Book-bot.com - read famous books online for free

The Shaving of Shagpat; an Arabian entertainment — Volume 3 by George Meredith
page 26 of 72 (36%)

Then said I, 'Tell me, O Genie! is the Identical subservient to me in
another head save thine?'

He answered, 'Nay I in another head 'tis a counteraction to the power of
the Ring, the Ring powerless over it.'

And I said, 'Must it live in a head, the Identical?'

Cried he, 'Woe to what else holdeth it!'

I whispered in his hairy pointed red ear, 'Sleep! sleep!' and lulled him
with a song, and he slept, being weary with my commissioning. Then I
bade Feshnavat, my father, fetch me one of my books of magic, and read in
it of the discovery of the Identical by means of the Ring; and I took the
Ring and hung it on a hair of my own head over the head of the Genie, and
saw one of the thin lengths begin to twist and dart and writhe, and shift
lustres as a creature in anguish. So I put the Ring on my forefinger,
and turned the hair round and round it, and tugged. Lo, with a noise
that stunned me, the hair came out! O my betrothed, what shrieks and
roars were those: with which the Genie awoke, finding himself bare of the
Identical!
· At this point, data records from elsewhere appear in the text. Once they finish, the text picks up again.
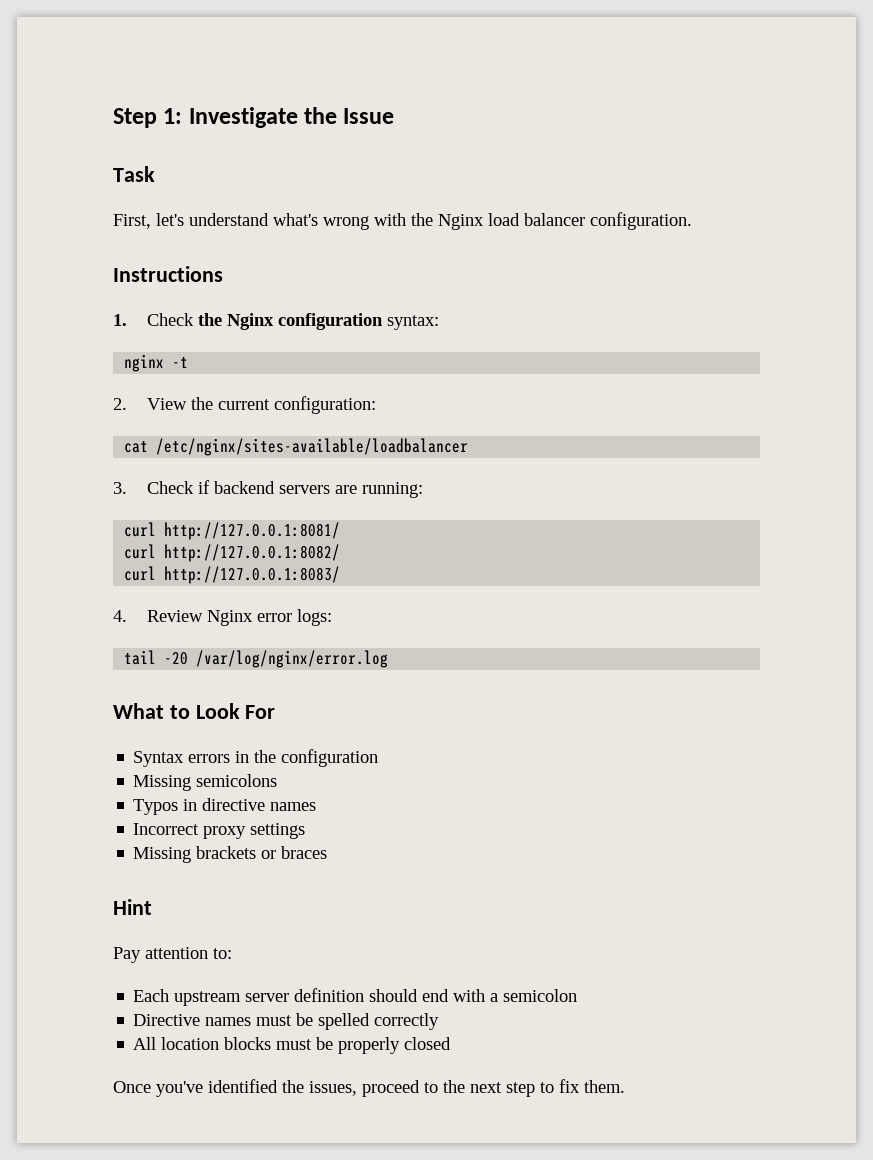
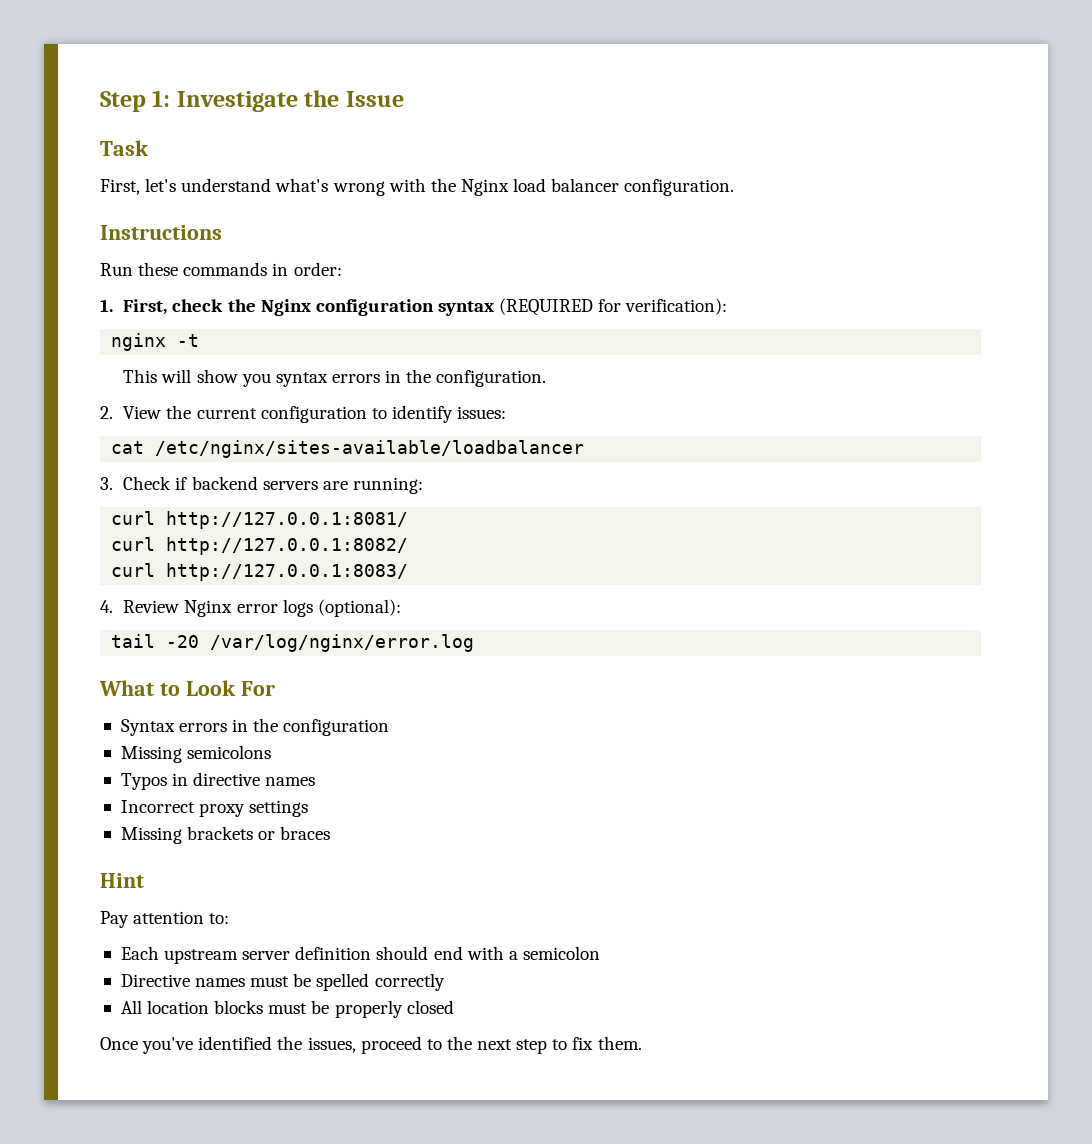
+ Run these commands in order:
- 1. Check the Nginx configuration syntax:
+ 1. First, check the Nginx configuration syntax (REQUIRED for verification):
  nginx -t
+ This will show you syntax errors in the configuration.
- 2. View the current configuration:
+ 2. View the current configuration to identify issues:
- 4. Review Nginx error logs:
+ 4. Review Nginx error logs (optional):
Oolb heard them, and the sea foamed like the mouth of
madness, as the Genie sped thunder-like over it, following me in mid-air.
Such a flight was that! Now, I found it not possible to hold the
Identical, for it twisted and stung, and was nigh slipping from me while
I flew. I saw white on a corner of the Desert, a city, and I descended
on it by the shop of a clothier that sat quietly by his goods and stuffs,
thinking of fate less than of kabobs and stews and rare seasonings. That
city hath now his name. Wullahy, had I not then sown in his head that
hair which he weareth yet, how had I escaped Karaz, and met thee?